Auf die Frage, ob es für Mario Fehr Platz noch in der SP gebe, meint sie: "Auf jeden Fall!" Man könne aber "nicht wegdiskutieren", dass Mario Fehrs Sistierung der Parteimitgliedschaft vor zwei Jahren "den Konflikt verschäft" habe. Viele Beobachter haben laut Jacqueline Fehr unterschätzt, "wie verletzend ein Angriff aus den eigenen Reihen ist und wie schockierend deshalb die Strafanzeige der Juso für Mario Fehr war. Deswegen verstanden viele seine Reaktion nicht."
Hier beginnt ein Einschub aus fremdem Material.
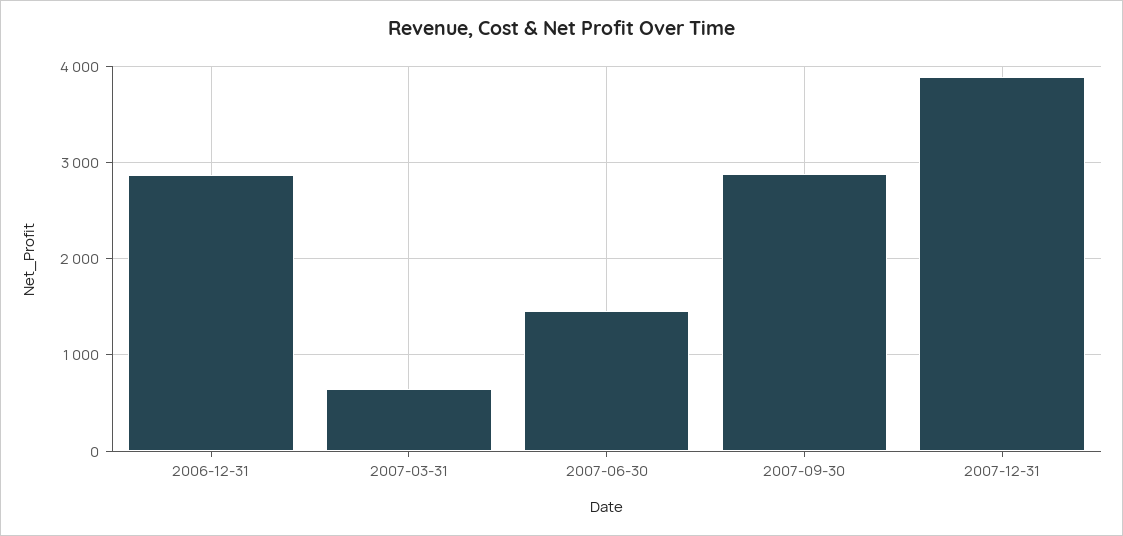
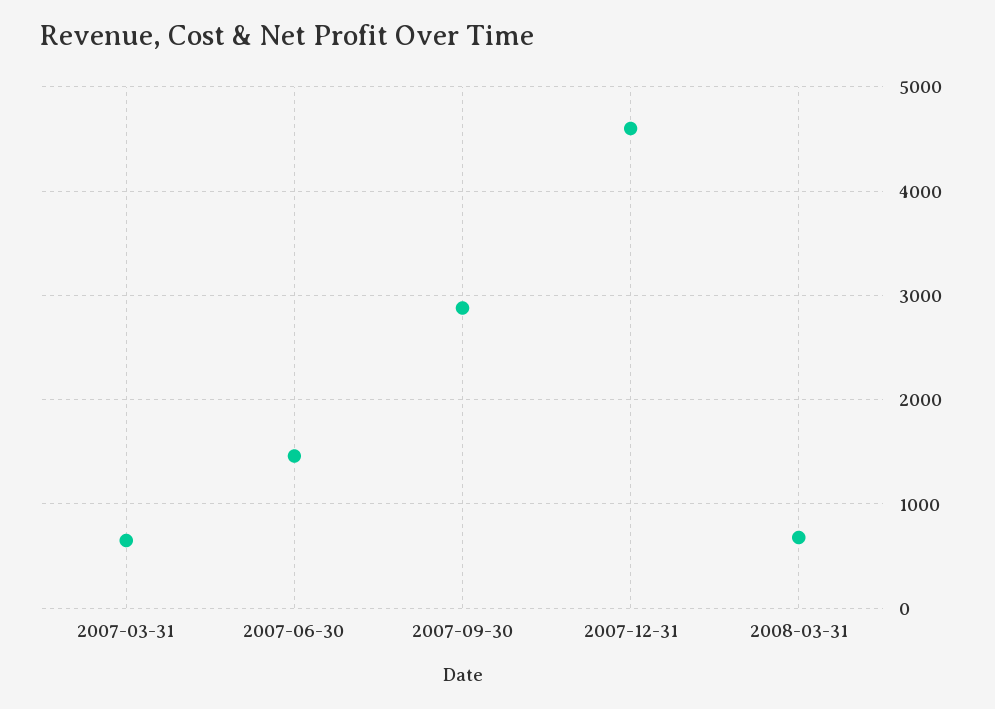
2006-12-31: 2900 -> none
2007-12-31: 3900 -> 4600
2008-03-31: none -> 700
Sie ist zuversichtlich, dass ihre Partei und der Sicherheitsdirektor wieder zueinander finden: "Es ist für alle sichtbar, dass beide Seiten aufeinander zugehen. Ich würde mich sehr freuen, wenn diese Annäherung gelingt."

Gleichzeitig kündigt sie an, dass sie 2019 gerne für eine zweite Legislatur als Regierungsrätin antreten will: "Das Amt ist für mich ein riesen Geschenk. Ich bin sehr dankbar, dass ich diese Chance erhalten habe. Wenn die Partei mich noch mal will, dann werde ich mit Leidenschaft und Freude kandidieren."